### Directions for this task
Transcribe, word for word and without additions, each line below from the one containing "font-size: 16px ->" through the one containing "text-align: left ->", both ends included.

Items from a dataset
============================================================

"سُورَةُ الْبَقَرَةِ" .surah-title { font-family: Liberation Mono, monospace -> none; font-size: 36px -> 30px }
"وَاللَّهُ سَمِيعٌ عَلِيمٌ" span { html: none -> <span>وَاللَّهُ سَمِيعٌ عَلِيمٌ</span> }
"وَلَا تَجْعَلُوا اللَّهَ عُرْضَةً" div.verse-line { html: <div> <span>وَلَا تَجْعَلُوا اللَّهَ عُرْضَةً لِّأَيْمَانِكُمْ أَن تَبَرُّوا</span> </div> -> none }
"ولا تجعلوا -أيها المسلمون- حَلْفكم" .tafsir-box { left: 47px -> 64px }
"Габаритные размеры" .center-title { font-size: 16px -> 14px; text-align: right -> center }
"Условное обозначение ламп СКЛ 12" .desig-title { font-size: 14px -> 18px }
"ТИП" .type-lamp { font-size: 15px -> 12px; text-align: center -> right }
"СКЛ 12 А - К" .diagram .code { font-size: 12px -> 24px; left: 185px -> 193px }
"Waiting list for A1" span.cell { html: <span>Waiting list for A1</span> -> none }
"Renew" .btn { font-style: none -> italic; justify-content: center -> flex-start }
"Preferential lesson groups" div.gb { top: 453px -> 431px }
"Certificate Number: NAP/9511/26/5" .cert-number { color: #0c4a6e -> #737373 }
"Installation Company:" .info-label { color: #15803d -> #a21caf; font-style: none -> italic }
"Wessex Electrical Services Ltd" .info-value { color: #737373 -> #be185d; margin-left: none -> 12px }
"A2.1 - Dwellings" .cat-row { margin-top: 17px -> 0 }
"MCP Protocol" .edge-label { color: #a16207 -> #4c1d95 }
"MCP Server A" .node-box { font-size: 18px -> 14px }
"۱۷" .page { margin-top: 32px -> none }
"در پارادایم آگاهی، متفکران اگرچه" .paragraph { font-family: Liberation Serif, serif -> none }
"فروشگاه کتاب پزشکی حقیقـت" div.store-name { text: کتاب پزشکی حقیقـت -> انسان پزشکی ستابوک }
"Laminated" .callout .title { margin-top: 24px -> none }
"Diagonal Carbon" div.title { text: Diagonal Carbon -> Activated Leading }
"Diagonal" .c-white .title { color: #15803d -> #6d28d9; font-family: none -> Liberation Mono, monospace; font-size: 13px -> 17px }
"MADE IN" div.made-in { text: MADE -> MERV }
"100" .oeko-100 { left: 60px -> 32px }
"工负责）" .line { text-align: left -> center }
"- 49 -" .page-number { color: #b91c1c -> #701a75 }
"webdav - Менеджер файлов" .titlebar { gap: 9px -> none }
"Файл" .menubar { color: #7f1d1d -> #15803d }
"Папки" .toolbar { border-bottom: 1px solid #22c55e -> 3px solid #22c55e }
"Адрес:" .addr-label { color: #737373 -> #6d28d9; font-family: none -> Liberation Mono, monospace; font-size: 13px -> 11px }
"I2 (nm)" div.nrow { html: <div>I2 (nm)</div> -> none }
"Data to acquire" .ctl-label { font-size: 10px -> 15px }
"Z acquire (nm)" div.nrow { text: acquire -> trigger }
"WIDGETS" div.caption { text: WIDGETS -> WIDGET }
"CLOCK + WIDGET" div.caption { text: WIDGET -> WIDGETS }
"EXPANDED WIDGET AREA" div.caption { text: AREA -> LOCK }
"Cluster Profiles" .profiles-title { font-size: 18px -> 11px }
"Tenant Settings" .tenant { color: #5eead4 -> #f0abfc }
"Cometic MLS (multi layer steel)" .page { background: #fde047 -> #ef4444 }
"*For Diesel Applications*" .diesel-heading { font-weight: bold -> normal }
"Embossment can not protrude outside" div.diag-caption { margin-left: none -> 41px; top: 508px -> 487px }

============================================================

### Reply
"Габаритные размеры" .center-title { font-size: 16px -> 14px; text-align: right -> center }
"Условное обозначение ламп СКЛ 12" .desig-title { font-size: 14px -> 18px }
"ТИП" .type-lamp { font-size: 15px -> 12px; text-align: center -> right }
"СКЛ 12 А - К" .diagram .code { font-size: 12px -> 24px; left: 185px -> 193px }
"Waiting list for A1" span.cell { html: <span>Waiting list for A1</span> -> none }
"Renew" .btn { font-style: none -> italic; justify-content: center -> flex-start }
"Preferential lesson groups" div.gb { top: 453px -> 431px }
"Certificate Number: NAP/9511/26/5" .cert-number { color: #0c4a6e -> #737373 }
"Installation Company:" .info-label { color: #15803d -> #a21caf; font-style: none -> italic }
"Wessex Electrical Services Ltd" .info-value { color: #737373 -> #be185d; margin-left: none -> 12px }
"A2.1 - Dwellings" .cat-row { margin-top: 17px -> 0 }
"MCP Protocol" .edge-label { color: #a16207 -> #4c1d95 }
"MCP Server A" .node-box { font-size: 18px -> 14px }
"۱۷" .page { margin-top: 32px -> none }
"در پارادایم آگاهی، متفکران اگرچه" .paragraph { font-family: Liberation Serif, serif -> none }
"فروشگاه کتاب پزشکی حقیقـت" div.store-name { text: کتاب پزشکی حقیقـت -> انسان پزشکی ستابوک }
"Laminated" .callout .title { margin-top: 24px -> none }
"Diagonal Carbon" div.title { text: Diagonal Carbon -> Activated Leading }
"Diagonal" .c-white .title { color: #15803d -> #6d28d9; font-family: none -> Liberation Mono, monospace; font-size: 13px -> 17px }
"MADE IN" div.made-in { text: MADE -> MERV }
"100" .oeko-100 { left: 60px -> 32px }
"工负责）" .line { text-align: left -> center }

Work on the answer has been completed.